*WORK ITEM:* The records below should be set down in full, please, without any change.

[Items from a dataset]

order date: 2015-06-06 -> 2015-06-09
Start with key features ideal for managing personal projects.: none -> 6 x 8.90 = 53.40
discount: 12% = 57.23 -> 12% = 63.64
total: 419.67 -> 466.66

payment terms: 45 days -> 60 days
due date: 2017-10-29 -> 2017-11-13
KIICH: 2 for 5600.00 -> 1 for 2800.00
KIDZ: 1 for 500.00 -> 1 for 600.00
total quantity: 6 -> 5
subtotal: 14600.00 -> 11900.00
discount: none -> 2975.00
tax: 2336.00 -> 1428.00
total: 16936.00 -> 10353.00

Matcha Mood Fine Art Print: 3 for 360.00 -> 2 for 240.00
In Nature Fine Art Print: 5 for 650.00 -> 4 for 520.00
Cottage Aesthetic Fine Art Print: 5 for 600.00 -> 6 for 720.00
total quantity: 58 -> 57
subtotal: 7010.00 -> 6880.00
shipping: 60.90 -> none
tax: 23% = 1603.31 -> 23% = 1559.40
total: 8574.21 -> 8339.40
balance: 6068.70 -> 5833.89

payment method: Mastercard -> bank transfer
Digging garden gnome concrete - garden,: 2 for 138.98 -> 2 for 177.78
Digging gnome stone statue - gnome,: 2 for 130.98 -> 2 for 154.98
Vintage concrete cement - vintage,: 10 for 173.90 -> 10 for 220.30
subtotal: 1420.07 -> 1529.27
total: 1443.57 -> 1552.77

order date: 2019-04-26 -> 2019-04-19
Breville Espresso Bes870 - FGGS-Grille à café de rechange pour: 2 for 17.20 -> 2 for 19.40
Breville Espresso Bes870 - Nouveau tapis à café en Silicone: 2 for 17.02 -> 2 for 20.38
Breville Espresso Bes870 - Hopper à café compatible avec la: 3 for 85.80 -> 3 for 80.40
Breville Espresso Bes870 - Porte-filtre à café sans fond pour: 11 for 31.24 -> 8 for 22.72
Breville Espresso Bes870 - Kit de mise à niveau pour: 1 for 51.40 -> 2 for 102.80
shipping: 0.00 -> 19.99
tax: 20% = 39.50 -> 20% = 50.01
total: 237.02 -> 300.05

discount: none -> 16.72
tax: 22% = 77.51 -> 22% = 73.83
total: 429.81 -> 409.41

*ANSWER FOR THE TASK:*
order date: 2015-06-06 -> 2015-06-09
Start with key features ideal for managing personal projects.: none -> 6 x 8.90 = 53.40
discount: 12% = 57.23 -> 12% = 63.64
total: 419.67 -> 466.66

payment terms: 45 days -> 60 days
due date: 2017-10-29 -> 2017-11-13
KIICH: 2 for 5600.00 -> 1 for 2800.00
KIDZ: 1 for 500.00 -> 1 for 600.00
total quantity: 6 -> 5
subtotal: 14600.00 -> 11900.00
discount: none -> 2975.00
tax: 2336.00 -> 1428.00
total: 16936.00 -> 10353.00

Matcha Mood Fine Art Print: 3 for 360.00 -> 2 for 240.00
In Nature Fine Art Print: 5 for 650.00 -> 4 for 520.00
Cottage Aesthetic Fine Art Print: 5 for 600.00 -> 6 for 720.00
total quantity: 58 -> 57
subtotal: 7010.00 -> 6880.00
shipping: 60.90 -> none
tax: 23% = 1603.31 -> 23% = 1559.40
total: 8574.21 -> 8339.40
balance: 6068.70 -> 5833.89

payment method: Mastercard -> bank transfer
Digging garden gnome concrete - garden,: 2 for 138.98 -> 2 for 177.78
Digging gnome stone statue - gnome,: 2 for 130.98 -> 2 for 154.98
Vintage concrete cement - vintage,: 10 for 173.90 -> 10 for 220.30
subtotal: 1420.07 -> 1529.27
total: 1443.57 -> 1552.77

order date: 2019-04-26 -> 2019-04-19
Breville Espresso Bes870 - FGGS-Grille à café de rechange pour: 2 for 17.20 -> 2 for 19.40
Breville Espresso Bes870 - Nouveau tapis à café en Silicone: 2 for 17.02 -> 2 for 20.38
Breville Espresso Bes870 - Hopper à café compatible avec la: 3 for 85.80 -> 3 for 80.40
Breville Espresso Bes870 - Porte-filtre à café sans fond pour: 11 for 31.24 -> 8 for 22.72
Breville Espresso Bes870 - Kit de mise à niveau pour: 1 for 51.40 -> 2 for 102.80
shipping: 0.00 -> 19.99
tax: 20% = 39.50 -> 20% = 50.01
total: 237.02 -> 300.05

discount: none -> 16.72
tax: 22% = 77.51 -> 22% = 73.83
total: 429.81 -> 409.41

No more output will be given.